ArXiv’s New Policy Targets Low-Quality Submissions
For over three decades, ArXiv has been the go-to repository for preprint research in computer science, mathematics, physics, and related fields. Its open-access model has accelerated scientific communication, but a recent surge in submissions that appear to be generated by artificial intelligence without human oversight has prompted a clear response. As of March 2025, ArXiv will ban authors for one year if they submit papers that show obvious signs of unchecked AI generation. The new rule, announced by Thomas Dietterich, chair of ArXiv’s computer science section, aims to preserve the integrity of the repository as a trusted source of scholarly work.

Why ArXiv Is Taking Action
The problem of low-quality, AI-produced manuscripts has grown as large language models like ChatGPT and GPT-4 become widely accessible. Some researchers have submitted papers that appear to be hastily assembled by AI tools, with little or no human editing, fact-checking, or even reading. These submissions often contain nonsensical text, hallucinated citations, and irrelevant figures. Dietterich noted that such papers waste reviewers’ time and dilute the value of ArXiv’s preprint database. The one-year ban is intended to deter bulk submissions that violate the repository’s basic standards.
How the Ban Will Work
Under the new policy, if a submission is flagged as containing “obvious signs of unchecked AI generation,” the submitter will receive a warning for a first offense. A second violation within a rolling 12-month period triggers a one-year ban from submitting any new papers. The ban applies to the individual author account, not to co-authors, though repeat offenders may face longer restrictions. ArXiv will rely on both automated detection tools and human moderators to identify problematic papers.
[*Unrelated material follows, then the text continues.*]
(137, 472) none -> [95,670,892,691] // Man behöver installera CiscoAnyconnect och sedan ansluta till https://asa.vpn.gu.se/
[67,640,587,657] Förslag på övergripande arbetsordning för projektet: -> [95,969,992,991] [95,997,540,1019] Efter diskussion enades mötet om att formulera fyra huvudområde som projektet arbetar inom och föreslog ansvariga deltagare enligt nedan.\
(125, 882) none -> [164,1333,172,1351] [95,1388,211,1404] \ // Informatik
What Counts as Unchecked AI Generation?
The policy defines obvious signs based on common AI pitfalls: meaningless or repetitive phrasing, fake references, hallucinations about well-known results, and inconsistent formatting that deviates from standard academic style. Papers that use AI as a writing aid—such as for grammar checks or idea generation—are not penalized as long as the author has thoroughly reviewed and edited the manuscript. According to Dietterich, “The key is that the human author must be responsible for the content and ensure its accuracy.”
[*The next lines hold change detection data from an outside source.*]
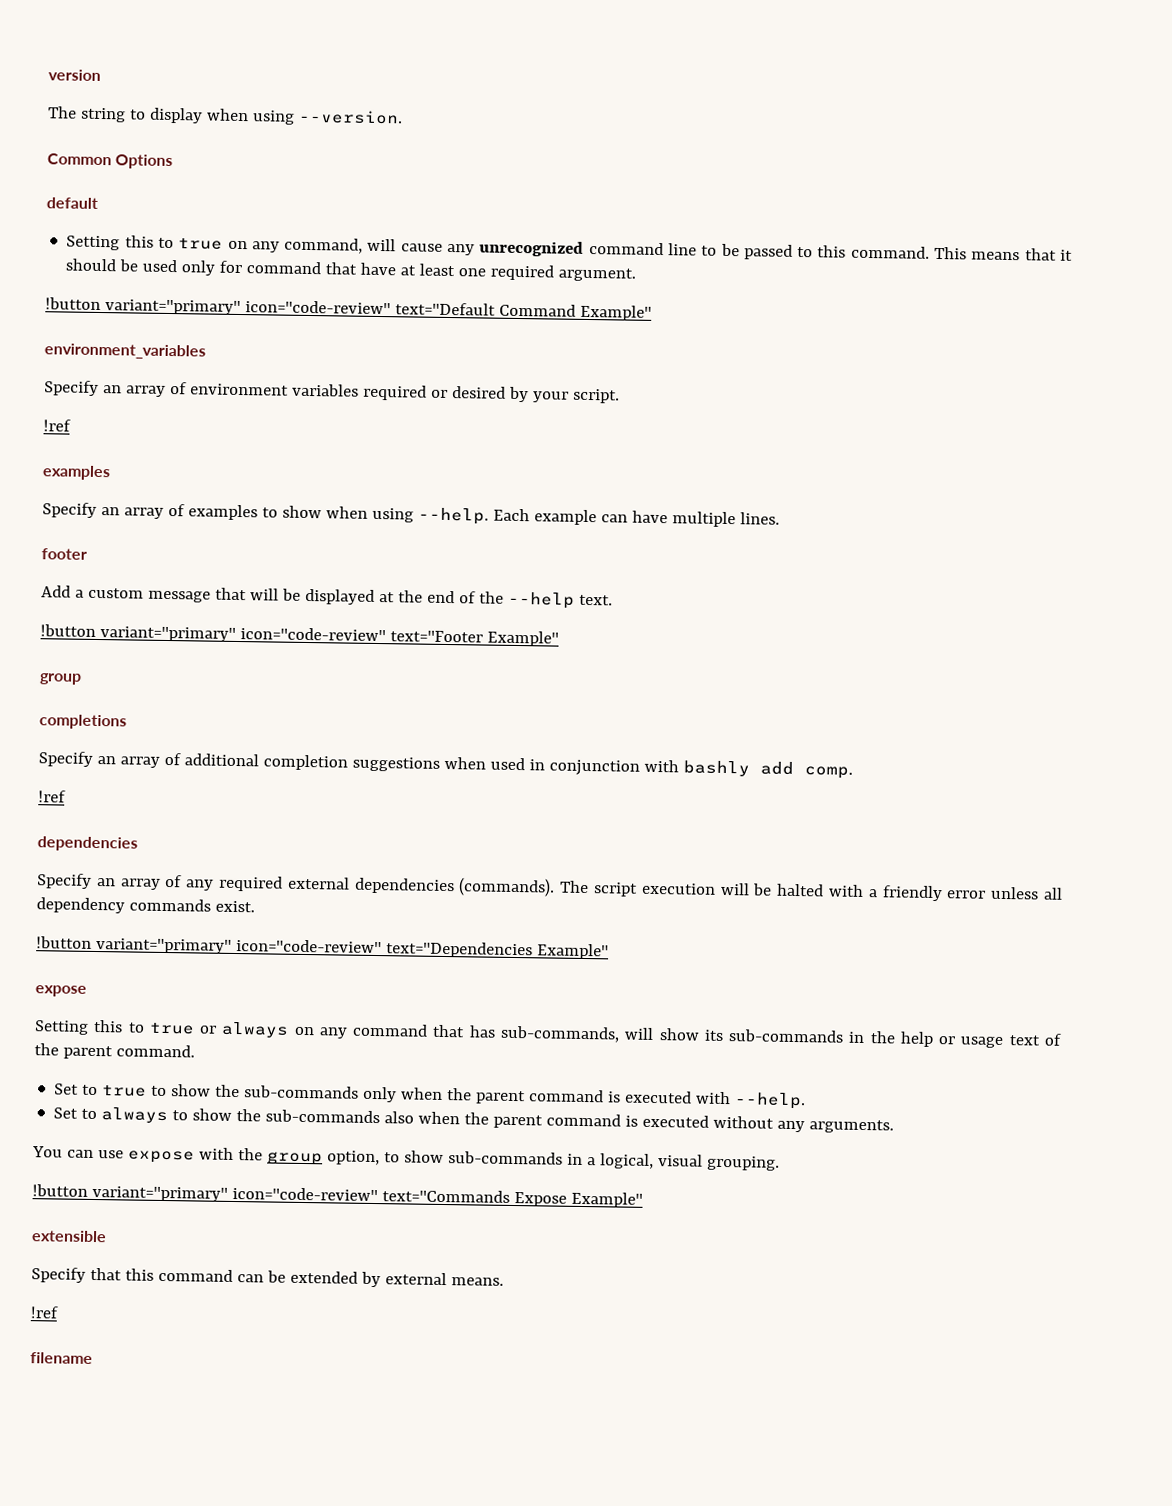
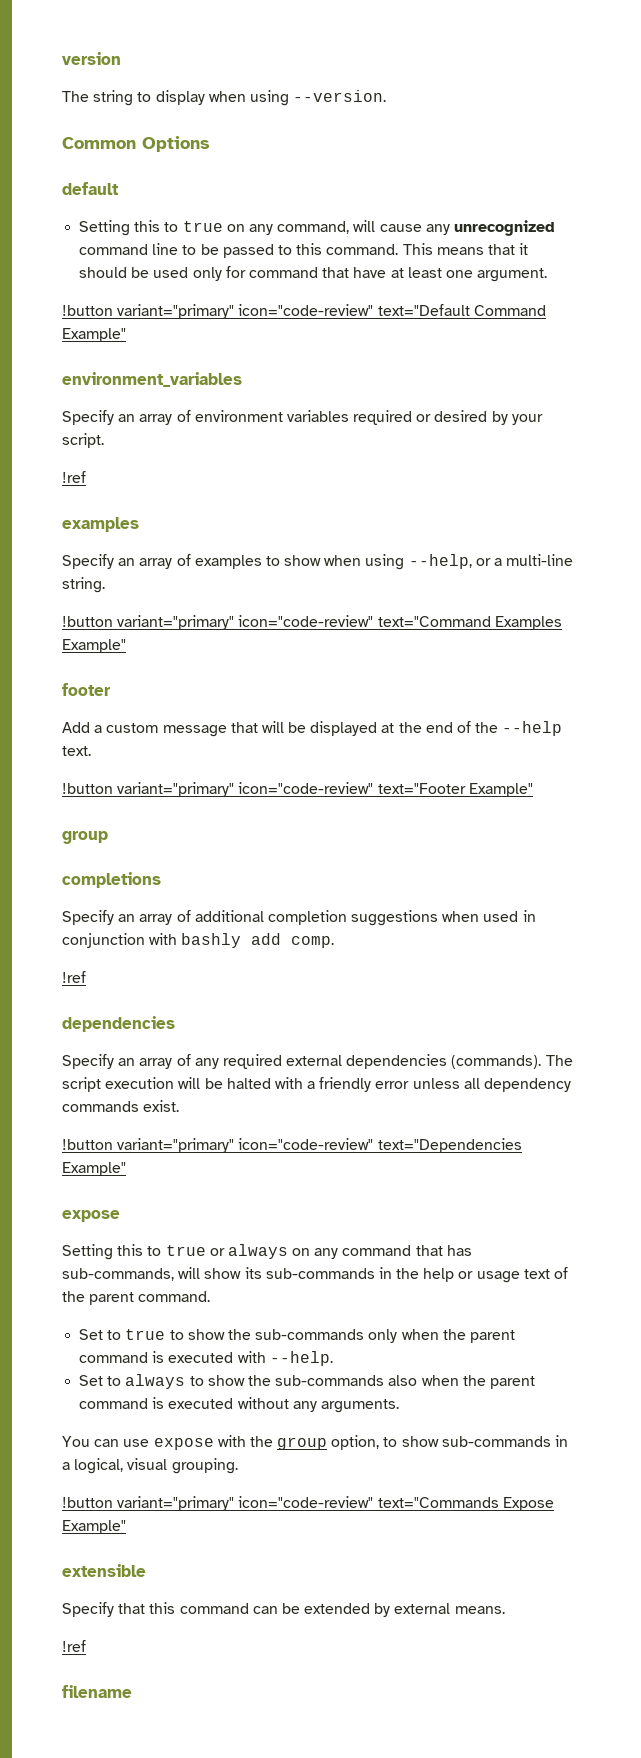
[490,264,555,281] required -> (473, 274) none
[417,507,780,528] --help. Each example can have multiple lines. -> [408,554,574,569] [62,577,105,593] [62,615,562,630] [62,639,126,653] --help, or a multi-line string. // !button variant="primary" icon="code-review" text="Command Examples Example"

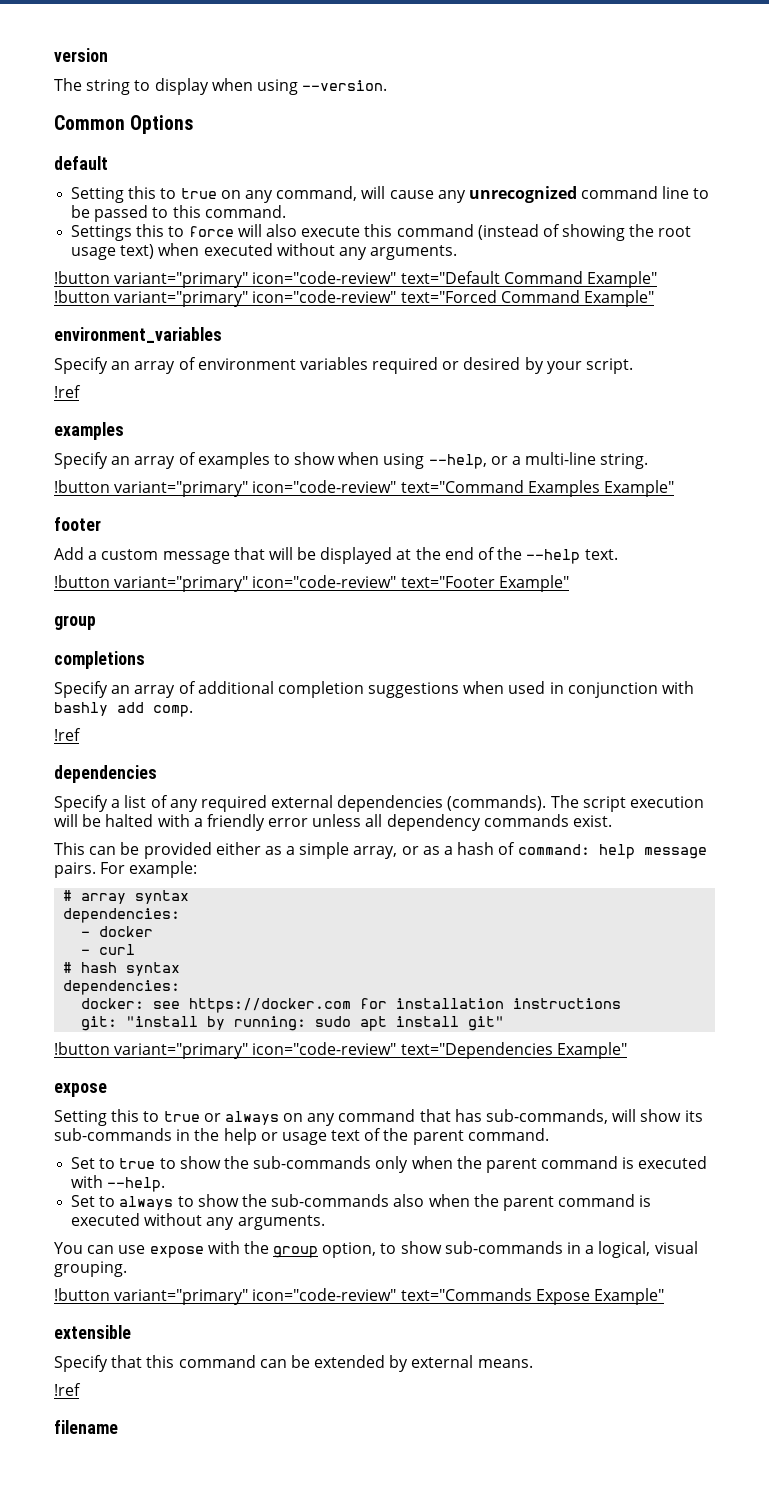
[402,243,529,255] [79,266,548,282] This means that it should be used only for command that have at least one argument. -> [71,224,692,241] [71,243,458,260] // Settings this to force will also execute this command (instead of showing the root usage text) when executed without any arguments.
(126, 335) none -> [54,290,654,307] !button variant="primary" icon="code-review" text="Forced Command Example"
[118,1058,173,1069] an array -> [111,795,147,808] a list
(180, 1106) none -> [54,842,707,859] [54,861,198,878] [63,890,190,904] [63,908,181,923] [81,926,154,937] [81,944,136,955] [63,962,181,976] [63,980,181,995] [81,998,622,1013] [81,1016,505,1031] // This can be provided either as a simple array, or as a hash of command: help message pairs. For example: // # array syntax // dependencies: // - docker // - curl // # hash syntax // dependencies: // docker: see https://docker.com for installation instructions // git: "install by running: sudo apt install git"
Industry and Academic Reactions
Reactions from the research community have been largely supportive. Many scientists have pointed out that the problem of AI-generated junk papers is not unique to ArXiv; other preprint servers and journals face similar challenges. By taking a firm stance, ArXiv hopes to set a standard for quality control in open-access publishing. Some critics caution that automated detection might flag legitimate uses of AI, but ArXiv has stated it will provide an appeals process for banned authors.